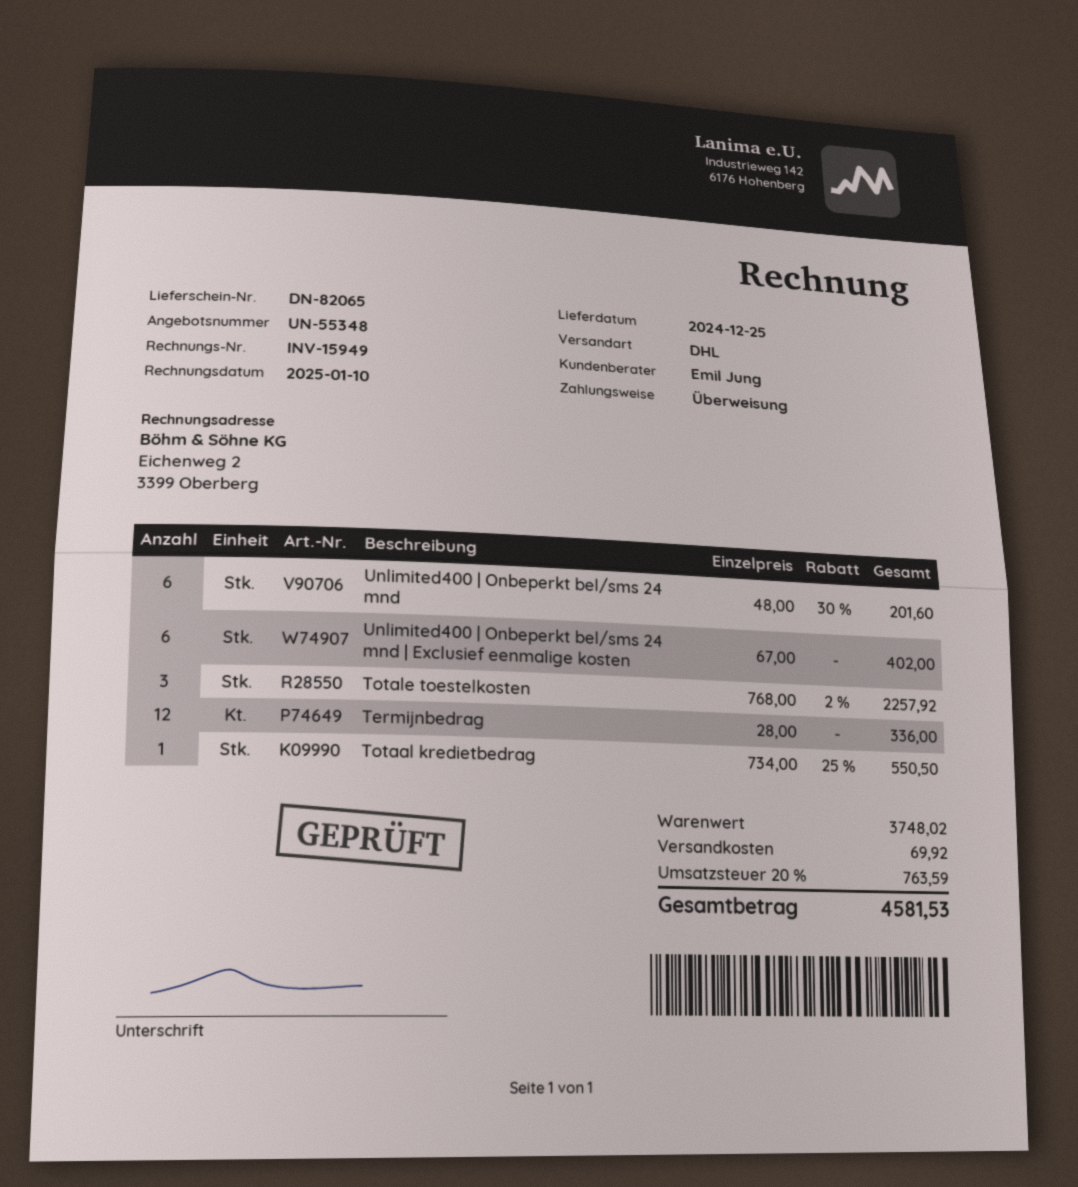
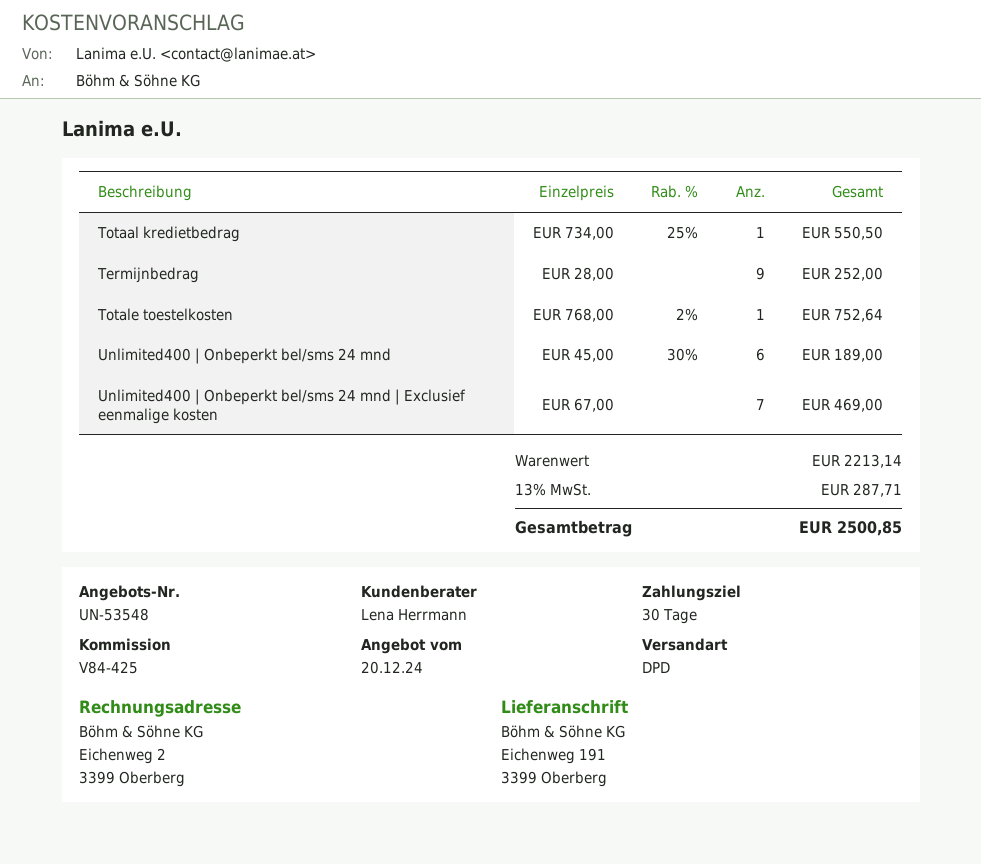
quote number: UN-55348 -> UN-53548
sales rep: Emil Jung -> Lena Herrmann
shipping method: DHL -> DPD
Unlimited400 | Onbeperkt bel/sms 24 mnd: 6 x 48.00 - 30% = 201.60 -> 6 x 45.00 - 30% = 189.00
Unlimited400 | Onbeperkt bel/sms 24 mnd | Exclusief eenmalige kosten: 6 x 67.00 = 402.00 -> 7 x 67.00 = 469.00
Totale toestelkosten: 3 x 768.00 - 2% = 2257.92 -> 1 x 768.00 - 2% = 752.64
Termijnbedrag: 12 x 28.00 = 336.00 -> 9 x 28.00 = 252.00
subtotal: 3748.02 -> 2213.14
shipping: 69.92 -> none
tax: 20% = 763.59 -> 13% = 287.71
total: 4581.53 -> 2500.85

+ + + + +

ACTION ITEM.
What is needed is every record above, returned exactly, with the pictures omitted.

RESULT.
quote number: UN-55348 -> UN-53548
sales rep: Emil Jung -> Lena Herrmann
shipping method: DHL -> DPD
Unlimited400 | Onbeperkt bel/sms 24 mnd: 6 x 48.00 - 30% = 201.60 -> 6 x 45.00 - 30% = 189.00
Unlimited400 | Onbeperkt bel/sms 24 mnd | Exclusief eenmalige kosten: 6 x 67.00 = 402.00 -> 7 x 67.00 = 469.00
Totale toestelkosten: 3 x 768.00 - 2% = 2257.92 -> 1 x 768.00 - 2% = 752.64
Termijnbedrag: 12 x 28.00 = 336.00 -> 9 x 28.00 = 252.00
subtotal: 3748.02 -> 2213.14
shipping: 69.92 -> none
tax: 20% = 763.59 -> 13% = 287.71
total: 4581.53 -> 2500.85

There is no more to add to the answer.